Momentum for this good bystander movement has been building for several years, aided by some widely reported stories of heroic interventions. Though research is still evolving, studies so far suggest it is helping.
But now some assault victims and their advocates fear new obstacles, including a recent announcement by the U.S. Department of Education that it would jettison rules that had pushed colleges and universities to be more aggressive about sexual assaults.
A bystander is present in about 30 percent of cases of rape, threat of rape or unwanted sexual contact, according to an Associated Press analysis of 24 years of data from the Justice Department’s National Crime Victimization Survey. In just over one third of those cases the actions of the bystanders helped, often by scaring off the assailant in some way.
That happened last summer in Gainesville, Florida, when two bouncers at a club, one a linebacker at the University of Florida named Cristian Garcia, intervened when they found a man raping a woman in an alley behind the bar. The 19-year-old woman was extremely intoxicated, but said she did not know the man and had tried to push him away. Christopher Lee Shaw, 34, was later convicted of sexual battery and sentenced to 5 years in prison.
Another widely-reported example occurred at Stanford University in January 2015, when two Swedish graduate students came across a man on top of an unconscious woman late one night behind a campus dumpster. Deciding something looked strange, the men, Carl-Fredrik Arndt and Peter Jonsson, got off their bikes and walked over. Jonsson yelled at the man “What are you doing?” Arndt recalled in an interview with the AP.

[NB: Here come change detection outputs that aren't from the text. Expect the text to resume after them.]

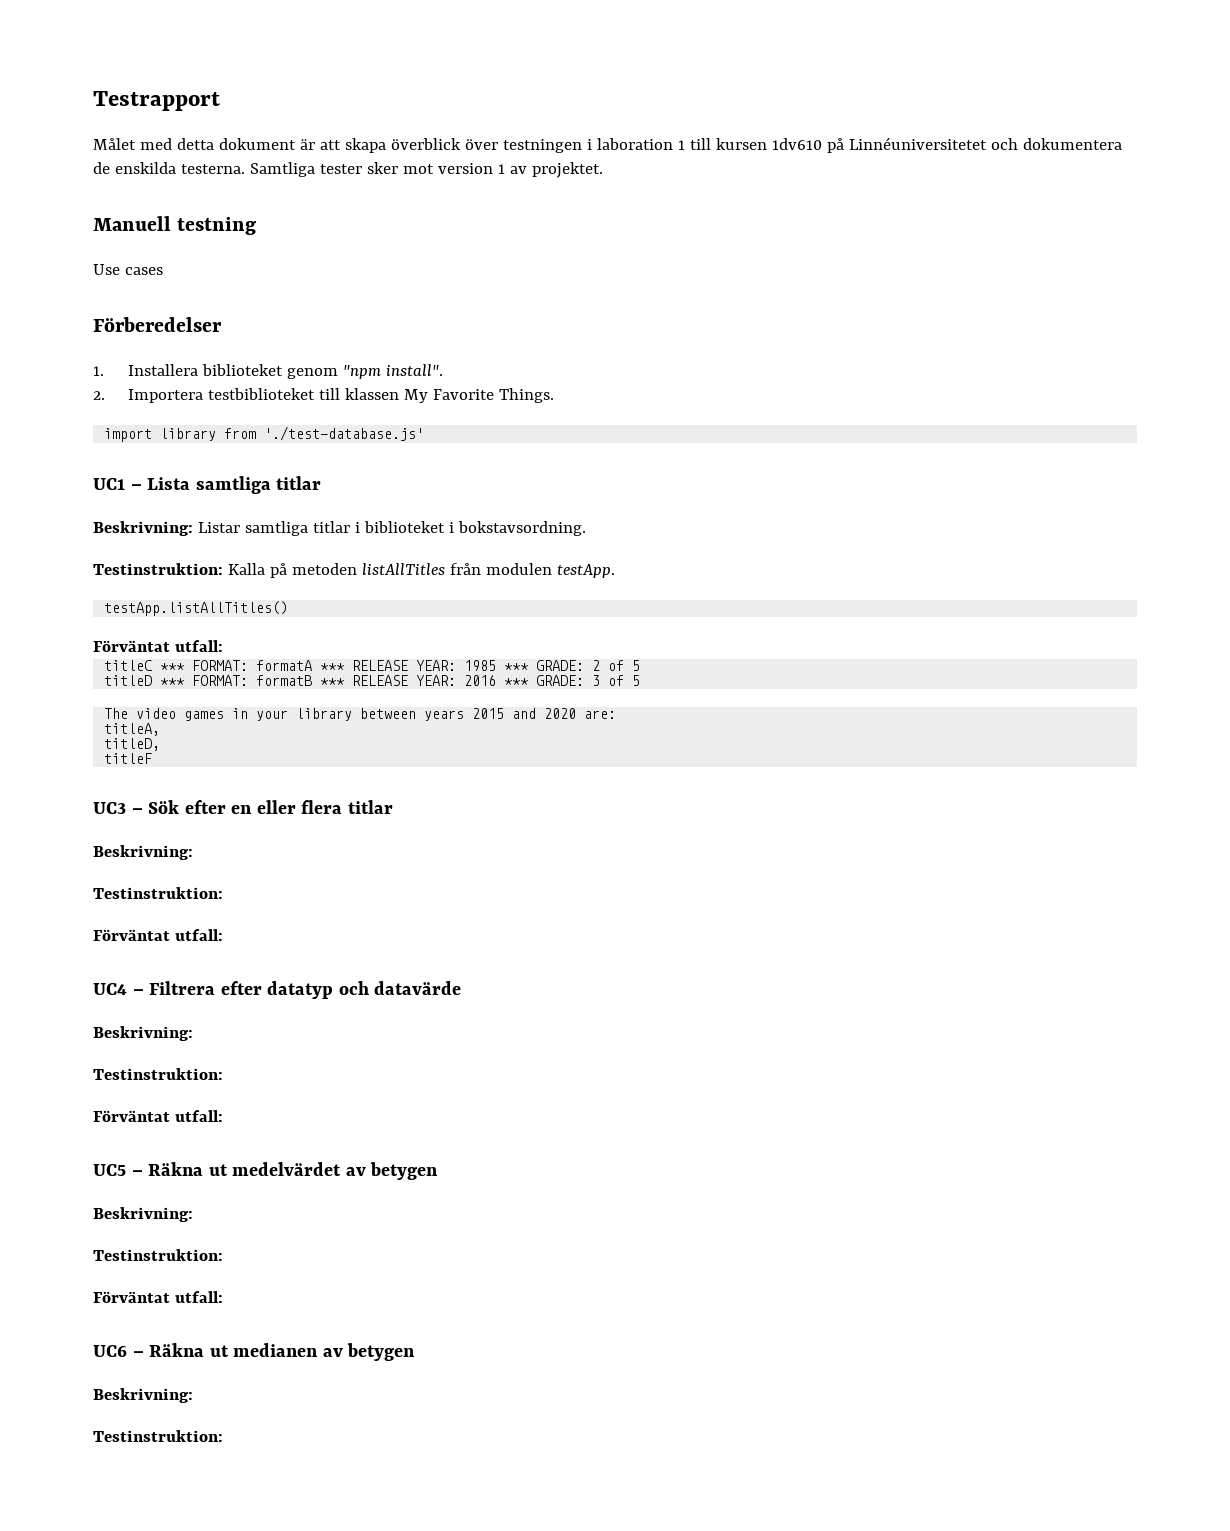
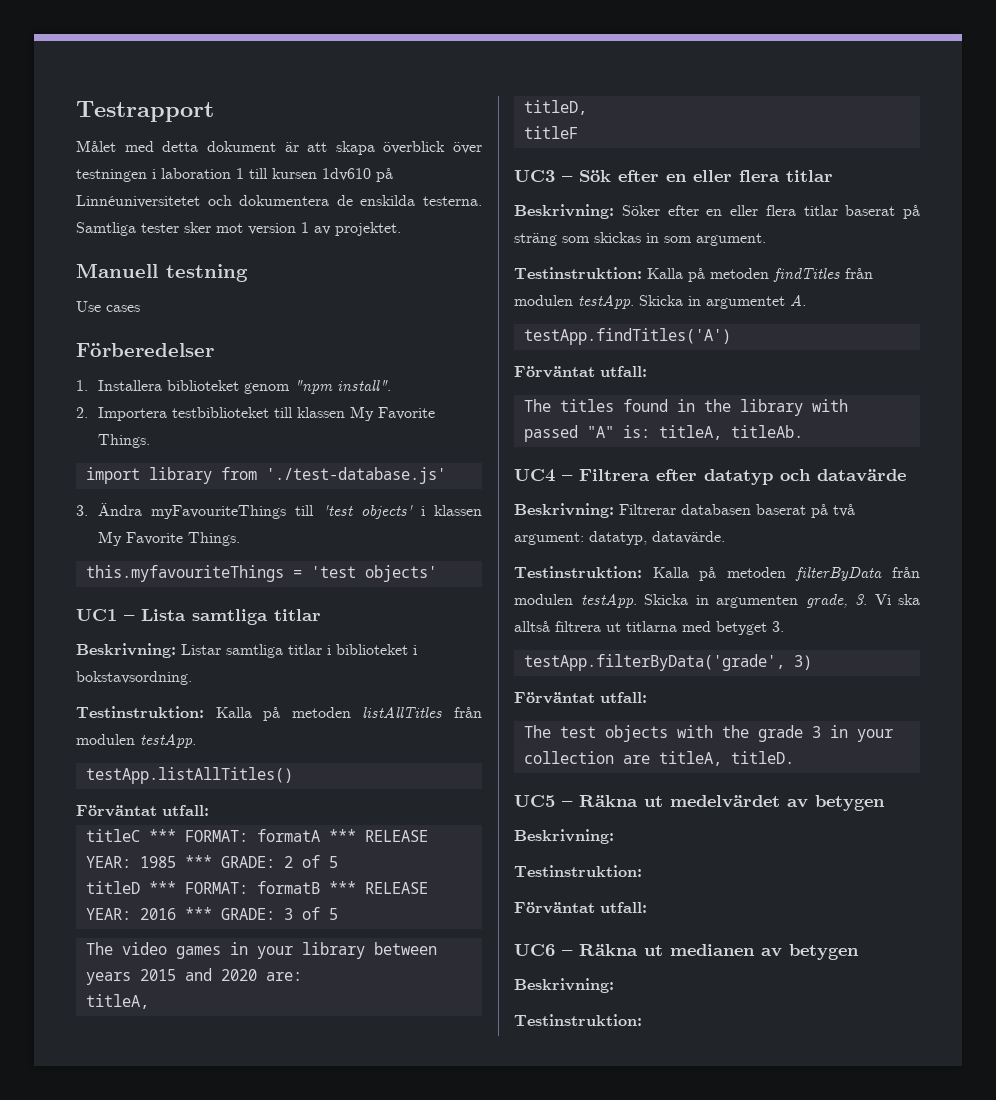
+ 3. Ändra myFavouriteThings till 'test objects' i klassen My Favorite Things.
+ this.myfavouriteThings = 'test objects'
  UC3 – Sök efter en eller flera titlar
- Beskrivning:
- Testinstruktion:
+ Beskrivning: Söker efter en eller flera titlar baserat på sträng som skickas in som argument.
+ Testinstruktion: Kalla på metoden findTitles från modulen testApp. Skicka in argumentet A.
+ testApp.findTitles('A')
  Förväntat utfall:
+ The titles found in the library with passed "A" is: titleA, titleAb.
  UC4 – Filtrera efter datatyp och datavärde
- Beskrivning:
- Testinstruktion:
+ Beskrivning: Filtrerar databasen baserat på två argument: datatyp, datavärde.
+ Testinstruktion: Kalla på metoden filterByData från modulen testApp. Skicka in argumenten grade, 3. Vi ska alltså filtrera ut titlarna med betyget 3.
+ testApp.filterByData('grade', 3)
  Förväntat utfall:
+ The test objects with the grade 3 in your collection are titleA, titleD.

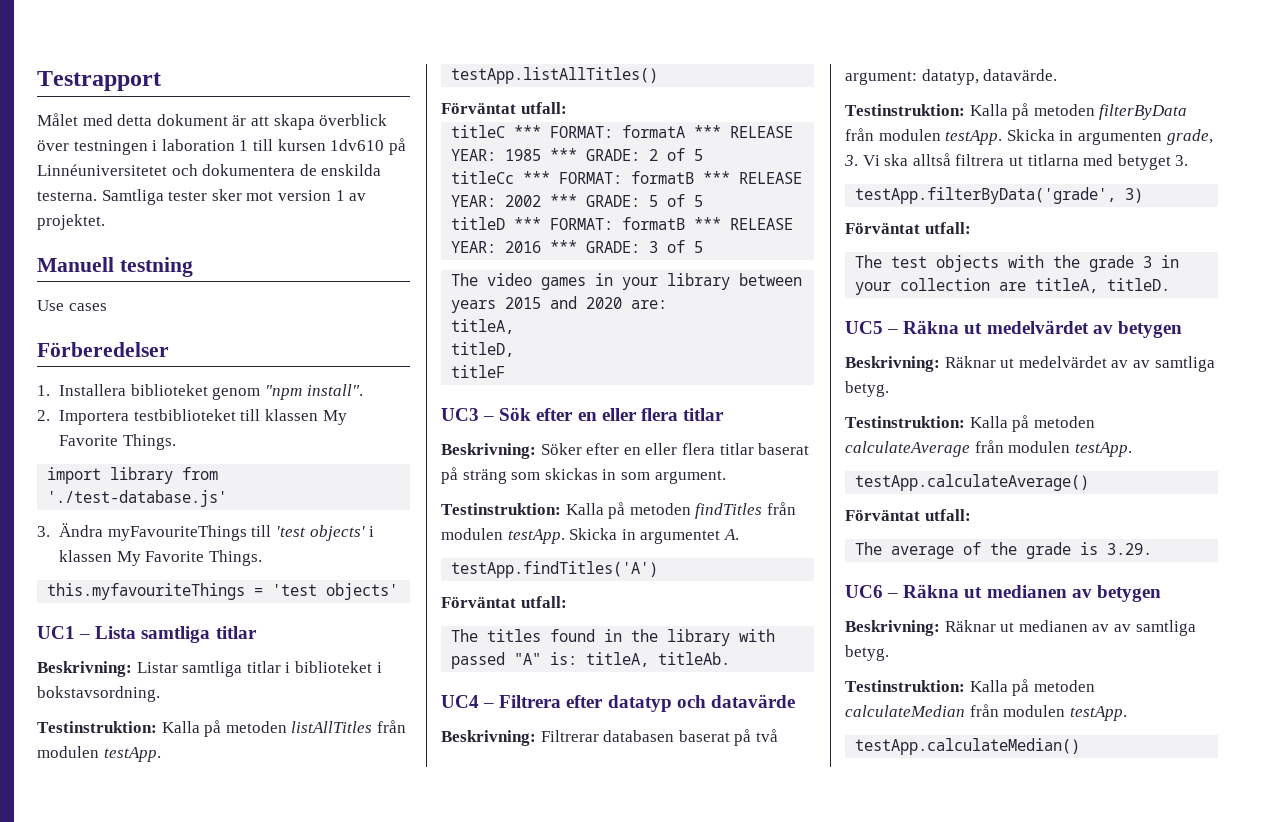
+ titleCc *** FORMAT: formatB *** RELEASE YEAR: 2002 *** GRADE: 5 of 5
  UC5 – Räkna ut medelvärdet av betygen
- Beskrivning:
- Testinstruktion:
+ Beskrivning: Räknar ut medelvärdet av av samtliga betyg.
+ Testinstruktion: Kalla på metoden calculateAverage från modulen testApp.
+ testApp.calculateAverage()
  Förväntat utfall:
+ The average of the grade is 3.29.
  UC6 – Räkna ut medianen av betygen
- Beskrivning:
- Testinstruktion:
+ Beskrivning: Räknar ut medianen av av samtliga betyg.
+ Testinstruktion: Kalla på metoden calculateMedian från modulen testApp.
+ testApp.calculateMedian()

The man ran. Jonsson tackled him and Arndt, who is 6-foot-2 inches and 210 pounds, sat on the suspect’s legs to help pin him down until police arrived.
At the sentencing of the assailant, Brock Turner, the victim, who was not identified, read a letter in court that praised Arndt and Jonsson. “I sleep with two bicycles that I drew taped above my bed to remind myself there are heroes in this story. That we are looking out for one another,” she said.
Still, experts note many people may choose not to intervene in these kinds of situations, especially if they aren’t 6-foot 2, like Arndt, or play college football, like Garcia.
Even Arndt noted they decided to intervene while on a familiar path at a college campus they considered friendly and safe. It’s possible he might have hesitated to act if it had happened in a strange neighborhood, he said.
In large national survey of students at more than two dozen U.S. college campuses in 2015, 20 percent said they’d seen someone acting in a sexually violent or harassing manner, but the most of them said they did nothing. When asked why not, about a quarter said they didn’t know what they could do.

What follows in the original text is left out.